> _WHAT TO WORK ON_: Copy the lines below, beginning with the one that contains "Renter-occupied, 2001-01-31: 160 -> 131.79" and continuing through the final line, exactly as written and with no other lines.

> _ENTRIES SUPPLIED_:
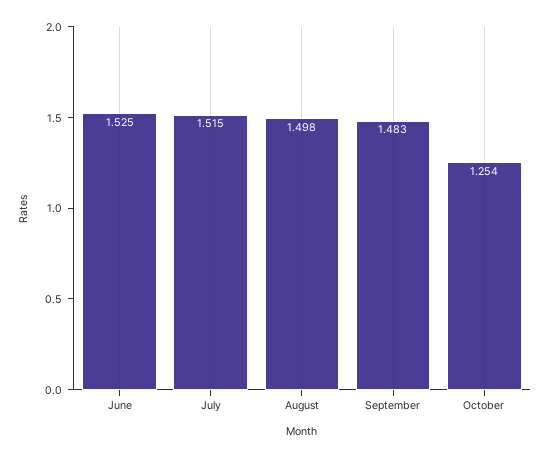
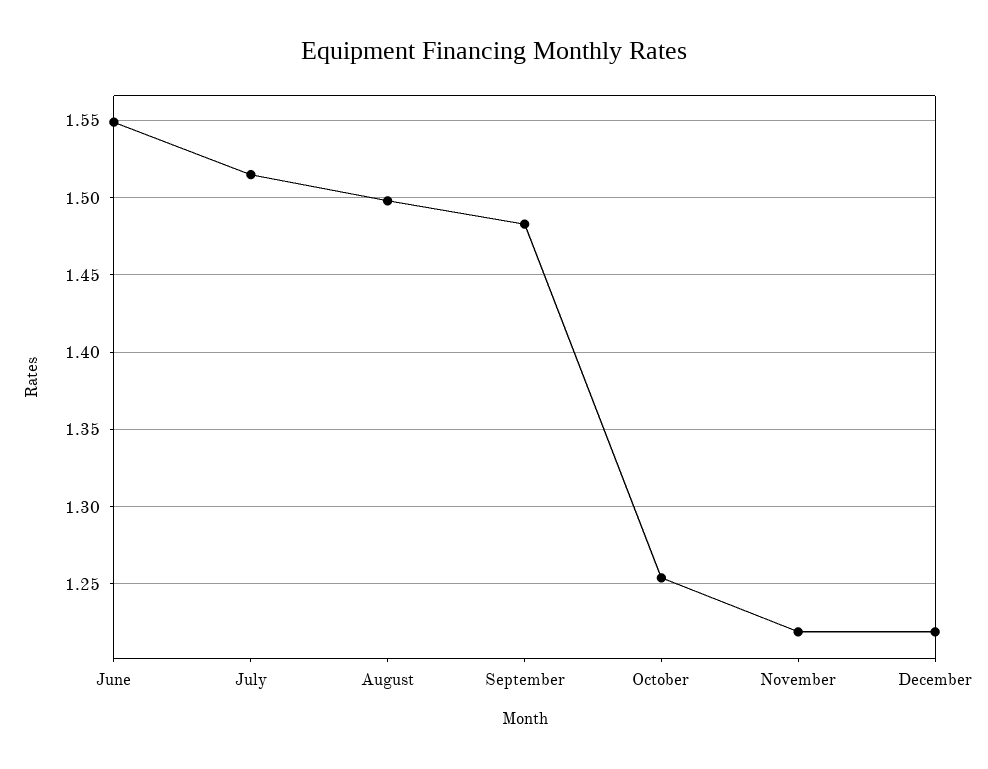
June: 1.525 -> 1.55
November: none -> 1.22
December: none -> 1.22

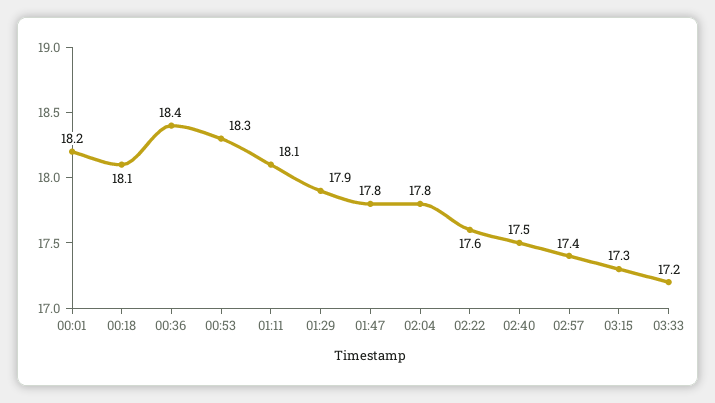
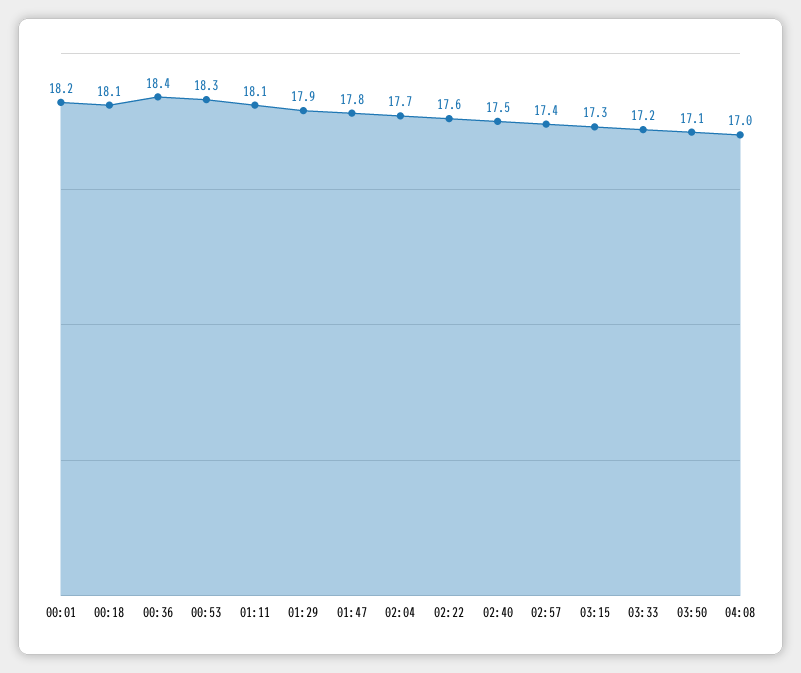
02:04: 17.8 -> 17.7
03:50: none -> 17.1
04:08: none -> 17

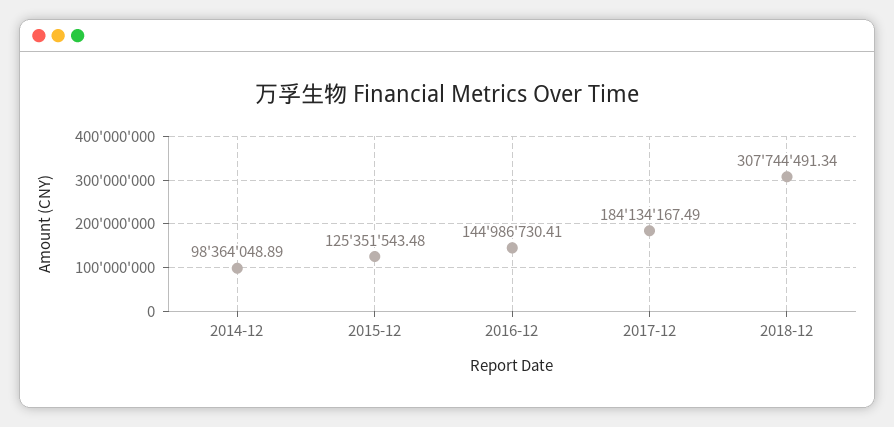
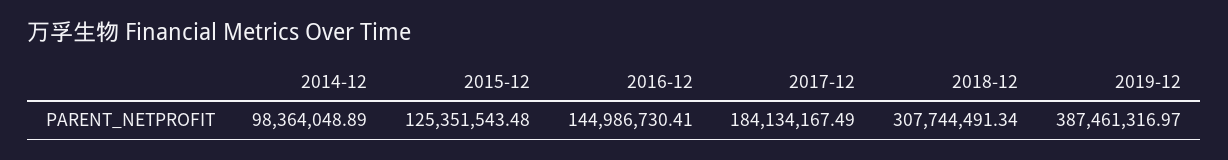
2019-12: none -> 387461316.97

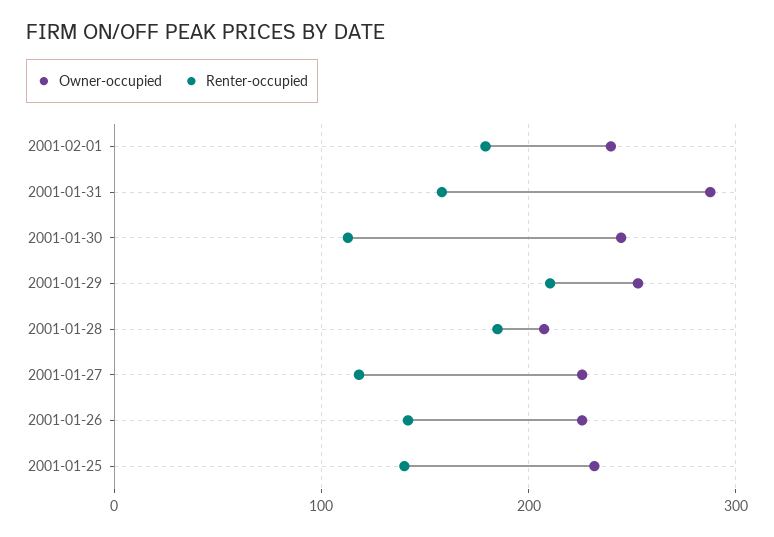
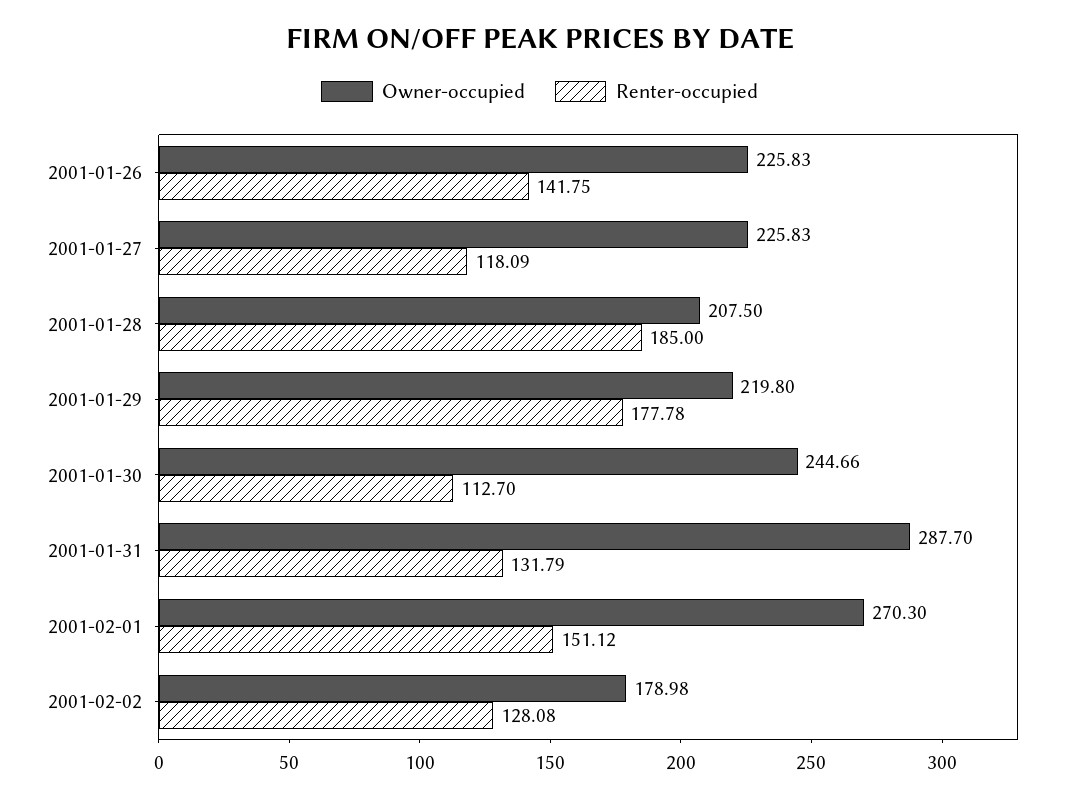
Owner-occupied, 2001-02-01: 240 -> 270.3
Renter-occupied, 2001-02-01: 180 -> 151.12
Renter-occupied, 2001-01-31: 160 -> 131.79
Owner-occupied, 2001-01-29: 250 -> 219.8
Renter-occupied, 2001-01-29: 210 -> 177.78
Owner-occupied, 2001-01-25: 230 -> none
Renter-occupied, 2001-01-25: 140 -> none
Owner-occupied, 2001-02-02: none -> 178.98
Renter-occupied, 2001-02-02: none -> 128.08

> _SOLUTION TO THIS TASK_:
Renter-occupied, 2001-01-31: 160 -> 131.79
Owner-occupied, 2001-01-29: 250 -> 219.8
Renter-occupied, 2001-01-29: 210 -> 177.78
Owner-occupied, 2001-01-25: 230 -> none
Renter-occupied, 2001-01-25: 140 -> none
Owner-occupied, 2001-02-02: none -> 178.98
Renter-occupied, 2001-02-02: none -> 128.08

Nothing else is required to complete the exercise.